Il ne me reste encore 7 longues années avant d’être grand. Le temps n’en finit pas de passer, mais j’en profite : je prends des notes et je me construis comme dit le conseiller d’éducation. J’aurai bien essayé de fumer pour avoir l’air viril, mais il parait que ça donne le cancer. Il faut que je trouve un autre geste pour m’affirmer. En classe, j’ai tenté de mettre les deux pieds sur la table pour prendre une pause décontractée.
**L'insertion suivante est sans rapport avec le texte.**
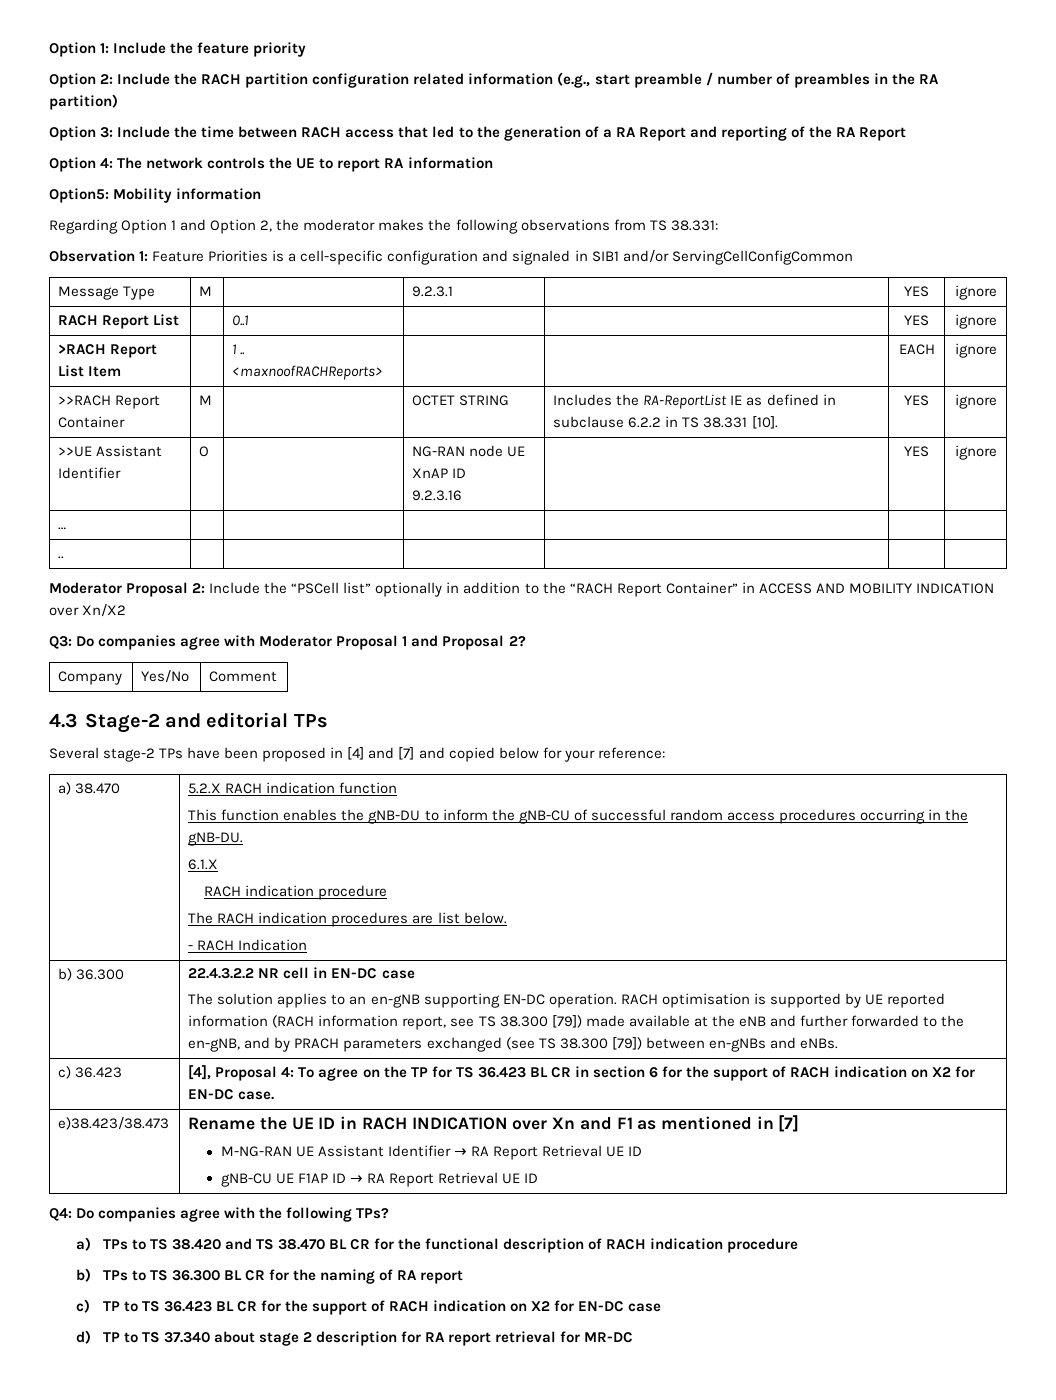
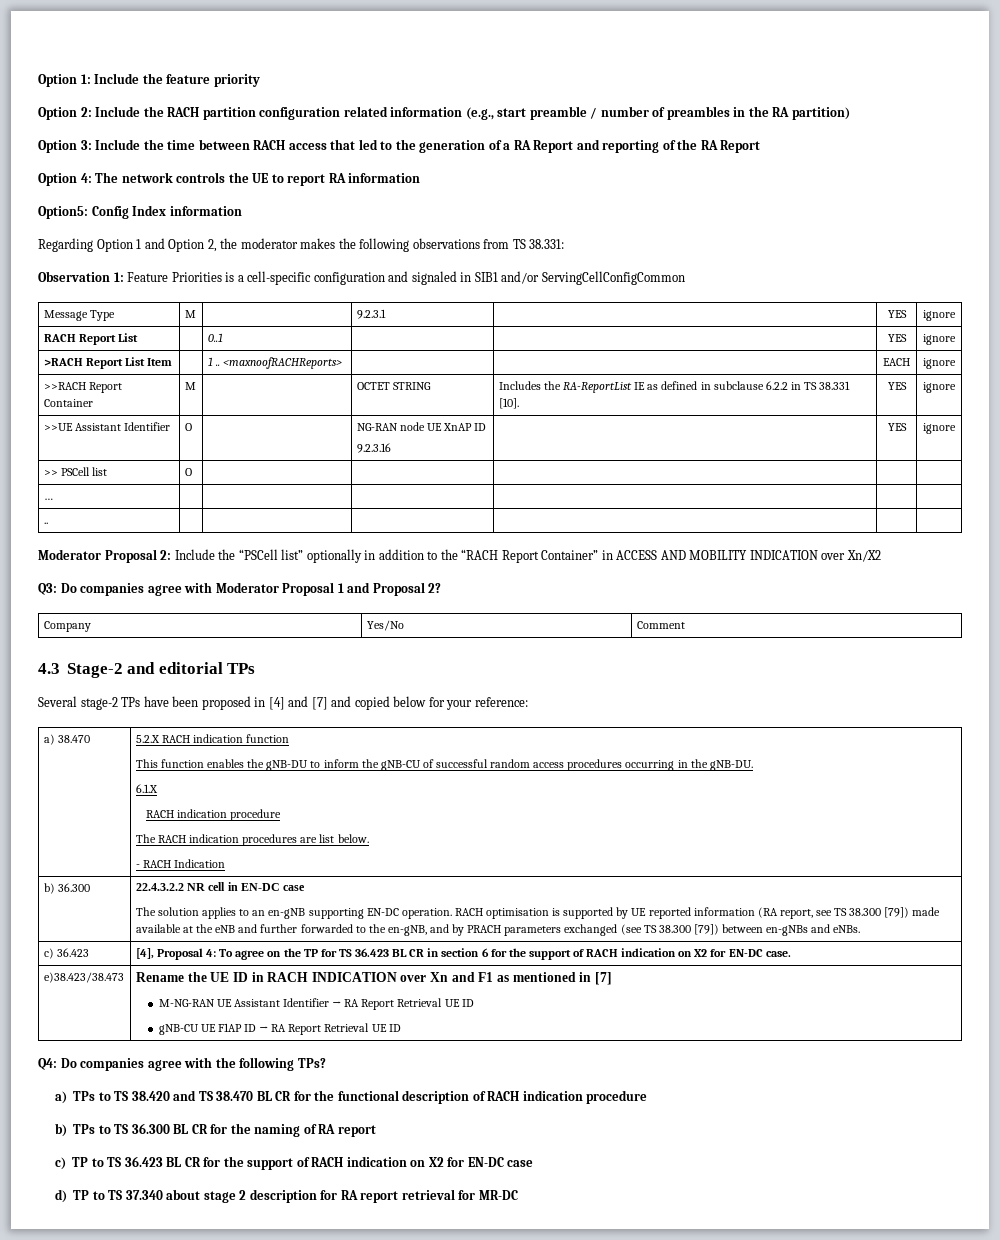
- Option5: Mobility information
+ Option5: Config Index information
+ >> PSCell list | O | | | | |
- RACH optimisation is supported by UE reported information (RACH information report, see TS 38.300 [79]) made available at the eNB and further forwarded to the en-gNB, and by PRACH parameters exchanged (see TS 38.300 [79]) between en-gNBs and eNBs.
+ RACH optimisation is supported by UE reported information (RA report, see TS 38.300 [79]) made available at the eNB and further forwarded to the en-gNB, and by PRACH parameters exchanged (see TS 38.300 [79]) between en-gNBs and eNBs.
La prof de français n’a pas vraiment apprécié : elle m’a demandé où je me croyais.
D’ailleurs, elle n’aime pas beaucoup de choses chez moi. Je ne comprends pas pourquoi elle a téléphoné à ma mère après avoir lu ma rédaction. J’étais pourtant bien dans le sujet : « Etes vous impatient de grandir ? ». Il parait qu’elle a traité mon devoir de machiste en ajoutant qu’en trente ans d’éducation elle n’avait encore jamais vu ça et que, de toutes façons, je ferais bien d’arrêter de jouer les esprits forts en classe.